Deriving special relativistic dynamics, including relativistic mechanics and electrodynamics, from quantum electrodynamics (QED) is a complex and challenging task. While QED is a relativistic quantum field theory that incorporates both quantum mechanics and special relativity, directly deriving the classical equations of motion from its mathematical structure is not straightforward.
QED describes the interactions between charged particles and electromagnetic fields in terms of quantum fields, specifically the electron field and the electromagnetic field. These fields satisfy certain mathematical equations, such as the Dirac equation for the electron field and Maxwell's equations for the electromagnetic field.
To connect QED to classical dynamics, one needs to consider the limit where quantum effects become negligible and recover the classical behavior. This limit is known as the classical or semiclassical limit. In this limit, the quantum fields reduce to classical fields, and the quantum operators are replaced by classical observables.
In principle, it is possible to derive classical dynamics from QED using a technique called the semiclassical approximation. In this approach, one expands the quantum fields and operators in powers of the Planck constant (h) and keeps only the leading-order terms.
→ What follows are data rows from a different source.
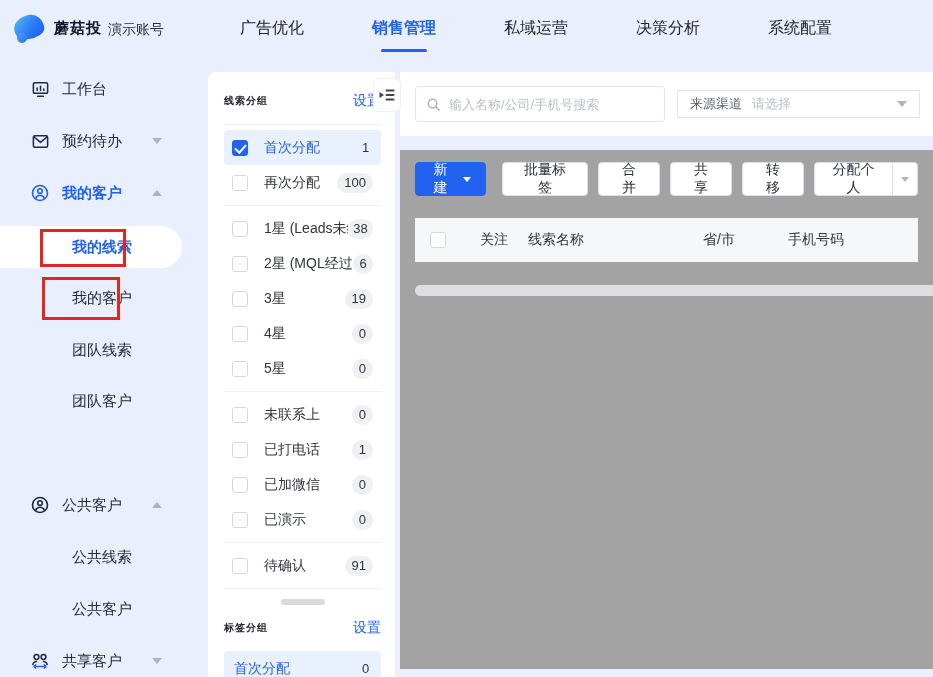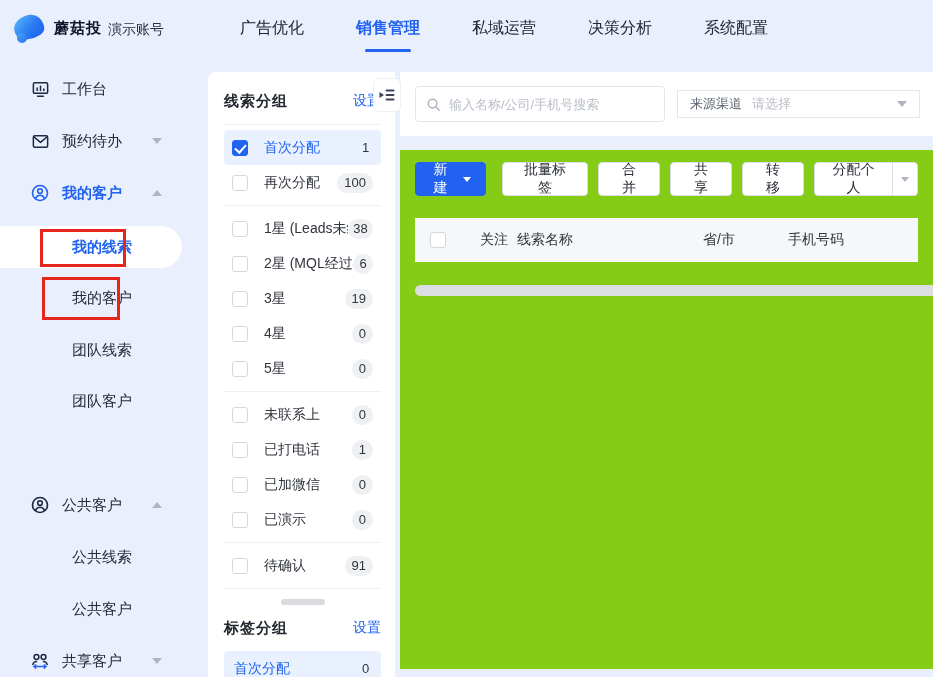"广告优化" .nav-items { gap: 52px -> 68px }
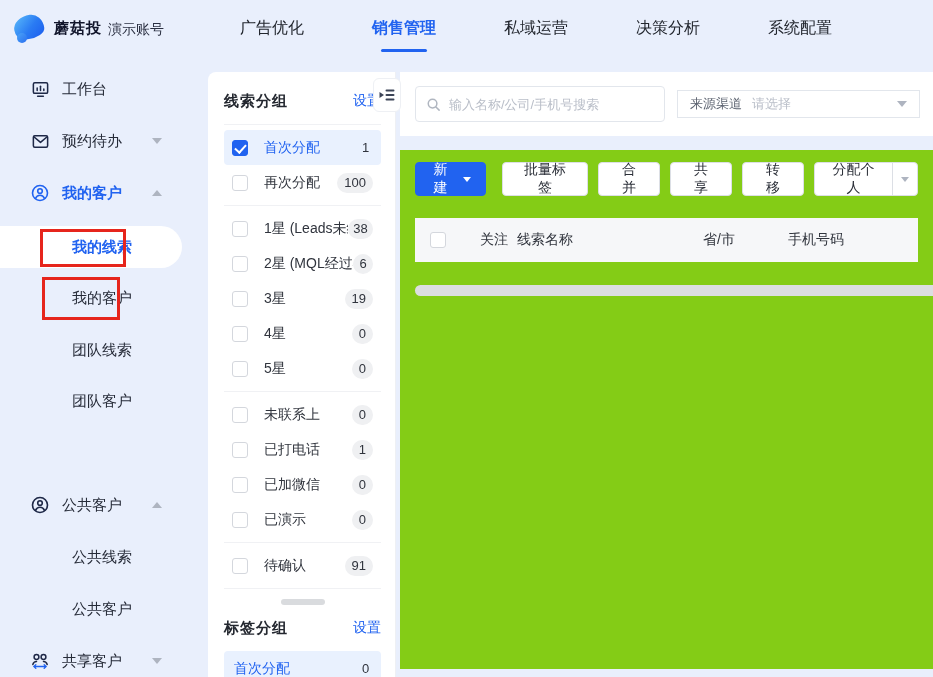"线索分组" .panel-title { font-size: 15px -> 10px }
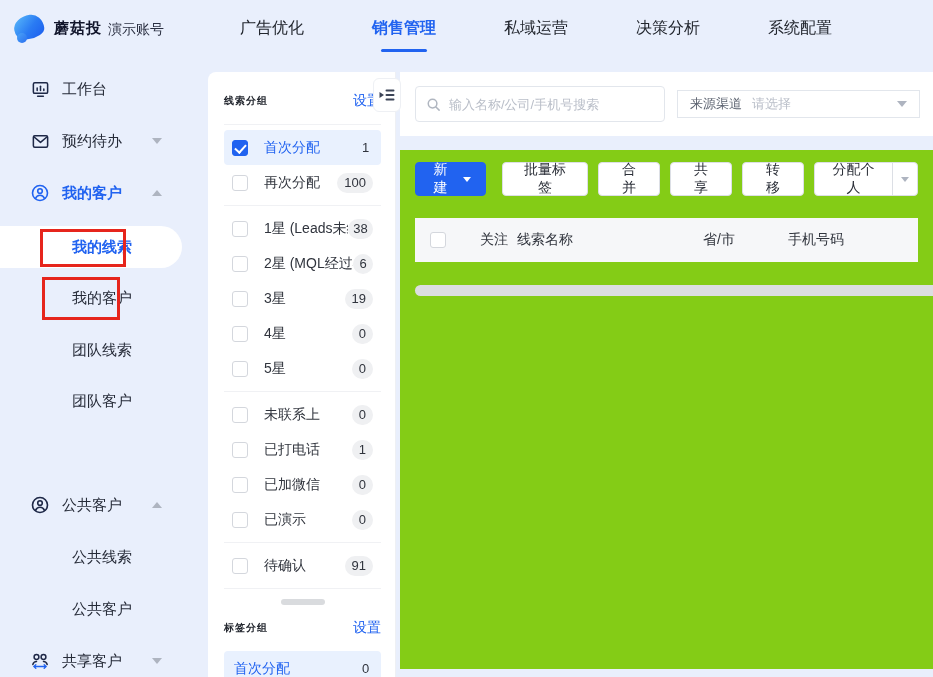"新建" .content-card { background: #84cc16 -> #a3a3a3 }
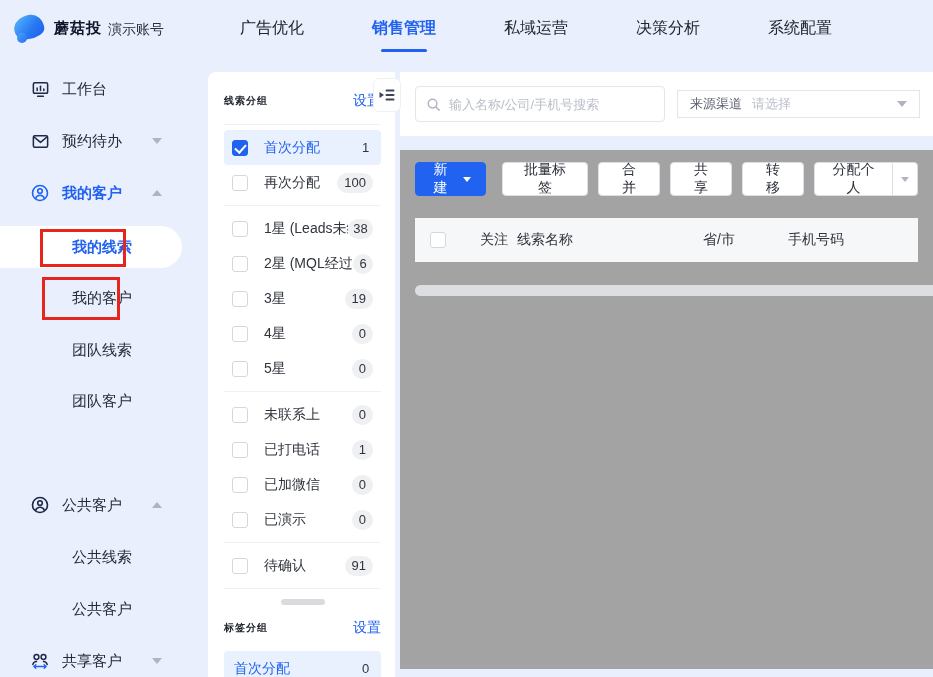"线索名称" .th-name { left: 102px -> 113px }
The resulting equations can then be manipulated to obtain the classical equations of motion.
However, deriving classical dynamics directly from QED is highly nontrivial due to the inherent complexity of the theory. QED involves intricate calculations, renormalization procedures, and advanced mathematical techniques like Feynman diagrams. Furthermore, the transition from the quantum to classical regime is not well understood in general and often requires additional assumptions or approximations.
While it may be possible to obtain some classical equations of motion from QED in specific cases or under simplifying assumptions, it is challenging to rigorously derive the complete framework of relativistic mechanics and electrodynamics solely from the mathematical structure of QED. The connection between the two domains is a rich and active area of research, and further developments in theoretical physics may shed more light on this intriguing relationship.